Chaque année, près de 210 000 PACS sont conclus en France, ce qui en fait le deuxième mode d’union le plus répandu après le mariage. Mais la vie de couple évolue, et la question finit parfois par se poser : comment se dépacser ?
Excellim Avocats, cabinet d’avocats en séparation à Lyon, vous explique tout.
Pourquoi de plus en plus de couples se dépacsent ?
Contrairement au divorce, la rupture du PACS est une procédure relativement simple, encadrée par l’article 515-7 du Code civil. Elle ne nécessite pas de passage devant un juge. Pour autant, ses conséquences patrimoniales et pratiques ne doivent pas être sous-estimées.
Les 3 façons de se dépacser
L’article 515-7 du Code civil prévoit trois hypothèses de dissolution du PACS.
1. La dissolution par déclaration conjointe
C’est la voie la plus courante et la plus simple. Les deux partenaires sont d’accord pour mettre fin au PACS.
Si le PACS a été enregistré en mairie (cas le plus fréquent depuis novembre 2017) : les deux partenaires remettent ou adressent une déclaration conjointe écrite à l’officier d’état civil de la mairie qui a enregistré le PACS initial.
Si le PACS a été enregistré chez un notaire : la démarche s’effectue auprès de ce même notaire.
La dissolution prend effet à la date de son enregistrement.
2. La dissolution par décision unilatérale
Un seul des partenaires souhaite mettre fin au PACS, sans l’accord de l’autre. C’est un droit : contrairement au mariage, le PACS peut être rompu unilatéralement, sans avoir à justifier d’un motif particulier.
Le partenaire qui souhaite rompre le PACS doit signifier sa décision à l’autre par voie de commissaire de justice.
3. La dissolution automatique
Le PACS est dissous de plein droit dans deux cas :
Le mariage
La conclusion du mariage entraîne automatiquement la fin du PACS.
Le décès
Le PACS est dissous à la date du décès.
Procédure détaillée étape par étape
Étape 1 : Réunir les documents nécessaires.
Étape 2 : Rédiger la déclaration conjointe de dissolution (formulaire Cerfa n° 15789*03).
Étape 3 : Déposer la déclaration en mairie.
Étape 4 : Faire enregistrer la déclaration par l’officier d’état civil.
Étape 5 : Régler les conséquences patrimoniales.

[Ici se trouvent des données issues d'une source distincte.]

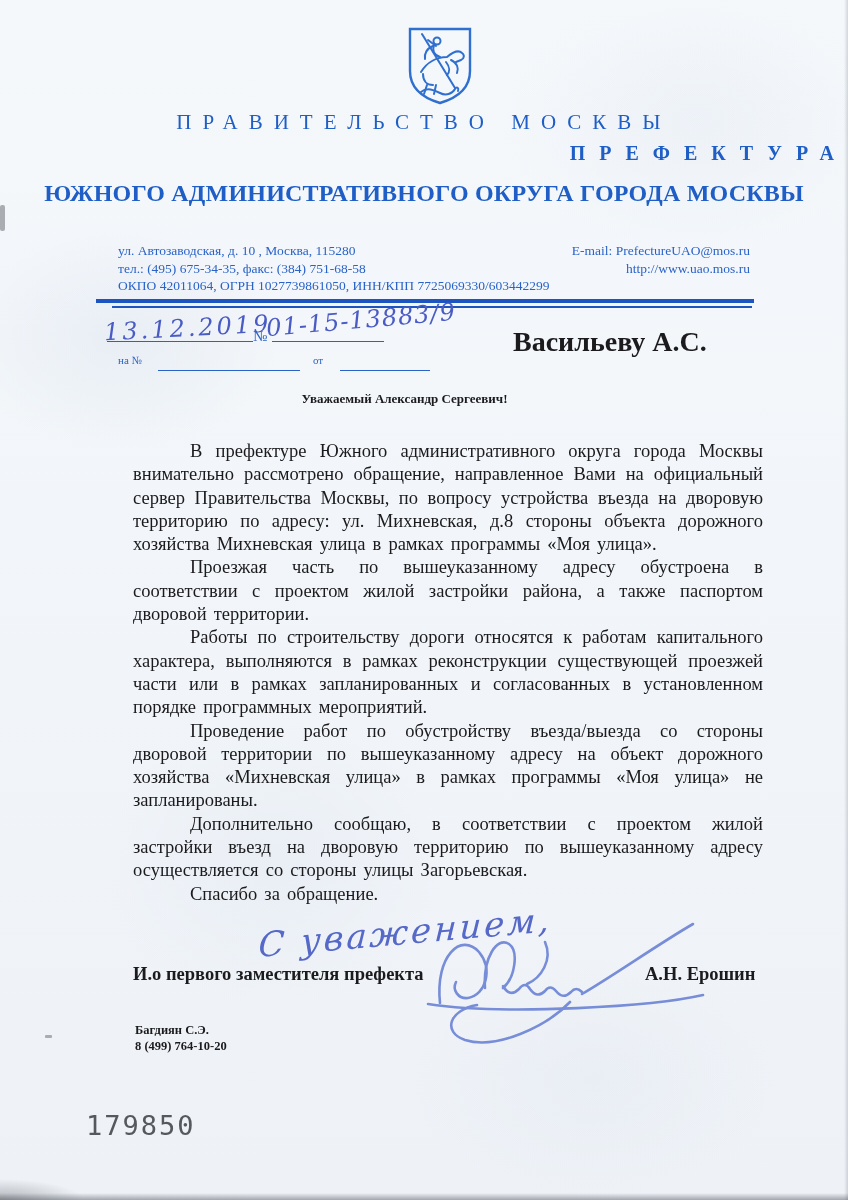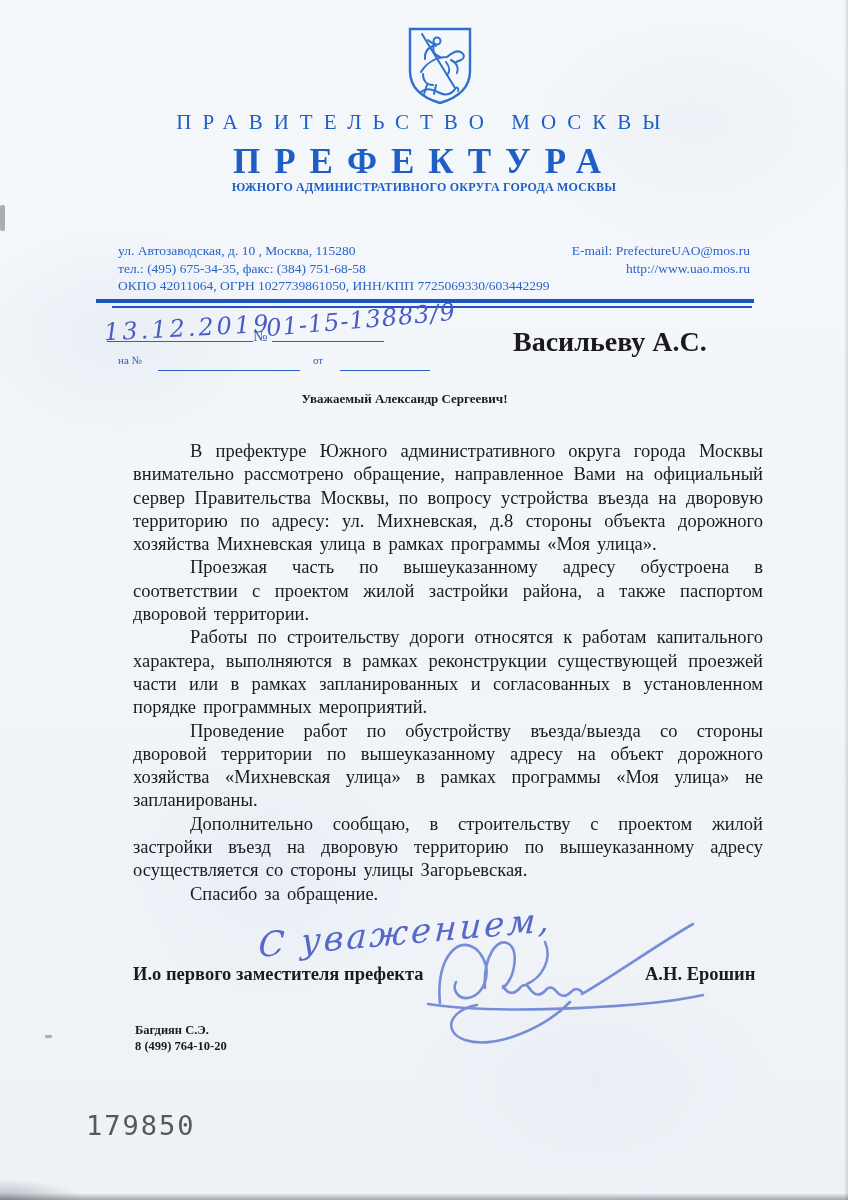--- a/index.html
+++ b/index.html
@@ -20,26 +20,26 @@
   .abs { position:absolute; }
 
   
   .emblem { left:407px; top:26px; }
   .gov-line {
     left:0; right:0; top:110px; text-align:center;
     font-size:21px; letter-spacing:11px; color:#1e5ec6;
     font-weight:normal;
   }
   .org-line {
-    left:0; right:0; top:142px; text-align:center;
-    font-size:35px; font-weight:bold; letter-spacing:14px; color:#1e5ec6;
+    left:0; right:0; top:142px; text-align:right;
+    font-size:20px; font-weight:bold; letter-spacing:14px; color:#1e5ec6;
   }
   .org-sub {
     left:0; right:0; top:180px; text-align:center;
-    font-size:12px; font-weight:bold; letter-spacing:.2px; color:#1e5ec6;
+    font-size:24px; font-weight:bold; letter-spacing:.2px; color:#1e5ec6;
   }
   .addr-left  { left:118px; top:242px; font-size:13.5px; line-height:17.5px; color:#2a63c8; }
   .addr-right { right:98px; top:242px; font-size:13.5px; line-height:18px; color:#2a63c8; text-align:right; }
   .rule-thick { left:96px;  top:299px; width:658px; height:4px; background:#1c55c0; }
   .rule-thin  { left:112px; top:306px; width:640px; height:2px; background:#1c55c0; }
 
   
   .hand {
     font-family:"DejaVu Serif", serif; font-style:italic;
     color:#4a5cc4;
@@ -146,21 +146,21 @@
   <div class="abs reply-row lbl-ot">от</div>
   <div class="abs u-line ul-reply2"></div>
 
   <div class="abs salutation">Уважаемый Александр Сергеевич!</div>
 
   <div class="abs body-text">
     <p>В префектуре Южного административного округа города Москвы внимательно рассмотрено обращение, направленное Вами на официальный сервер Правительства Москвы, по вопросу устройства въезда на дворовую территорию по адресу: ул. Михневская, д.8 стороны объекта дорожного хозяйства Михневская улица в рамках программы «Моя улица».</p>
     <p>Проезжая часть по вышеуказанному адресу обустроена в соответствии с проектом жилой застройки района, а также паспортом дворовой территории.</p>
     <p>Работы по строительству дороги относятся к работам капитального характера, выполняются в рамках реконструкции существующей проезжей части или в рамках запланированных и согласованных в установленном порядке программных мероприятий.</p>
     <p>Проведение работ по обустройству въезда/выезда со стороны дворовой территории по вышеуказанному адресу на объект дорожного хозяйства «Михневская улица» в рамках программы «Моя улица» не запланированы.</p>
-    <p>Дополнительно сообщаю, в строительству с проектом жилой застройки въезд на дворовую территорию по вышеуказанному адресу осуществляется со стороны улицы Загорьевская.</p>
+    <p>Дополнительно сообщаю, в соответствии с проектом жилой застройки въезд на дворовую территорию по вышеуказанному адресу осуществляется со стороны улицы Загорьевская.</p>
     <p>Спасибо за обращение.</p>
   </div>
 
   <div class="abs hand closing-hand">С уважением,</div>
 
   <svg class="abs sig-svg" width="540" height="200" viewBox="0 0 540 200">
     <g fill="none" stroke="#6e85d6" stroke-width="2.6" stroke-linecap="round" opacity="0.92">
       <path d="M310,44 C318,62 306,80 292,86"></path>
       <path d="M205,105 C200,58 226,34 244,54 C258,71 251,97 233,100 C223,101 217,92 221,84"></path>
       <path d="M250,90 C248,60 262,38 274,46 C284,53 280,80 268,90"></path>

Documents nécessaires pour se dépacser
Pour une dissolution conjointe en mairie :
- Déclaration conjointe de dissolution signée par les deux partenaires
- Pièces d’identité en cours de validité
- Copie intégrale récente de l’acte de naissance de chaque partenaire (moins de 3 mois)
- Copie de la convention de PACS initiale
- Attestation d’enregistrement du PACS
Pour une dissolution unilatérale, le partenaire demandeur doit en plus fournir :
- L’acte de signification à faire établir par le commissaire de justice
- Les coordonnées complètes de l’autre partenaire
Délais et coûts de la rupture du PACS
Délais
La dissolution conjointe est rapide : quelques jours à quelques semaines. Pour une dissolution unilatérale : 2 à 6 semaines.
Prix de la rupture du PACS
Dissolution conjointe en mairie
Elle est gratuite.
Dissolution conjointe chez le notaire
De 50 à 200 euros.
Dissolution unilatérale
Frais de commissaire de justice : entre 150 et 300 euros.
Accompagnement par un avocat
Les honoraires dépendent de la complexité du dossier, notamment en cas de litige patrimonial.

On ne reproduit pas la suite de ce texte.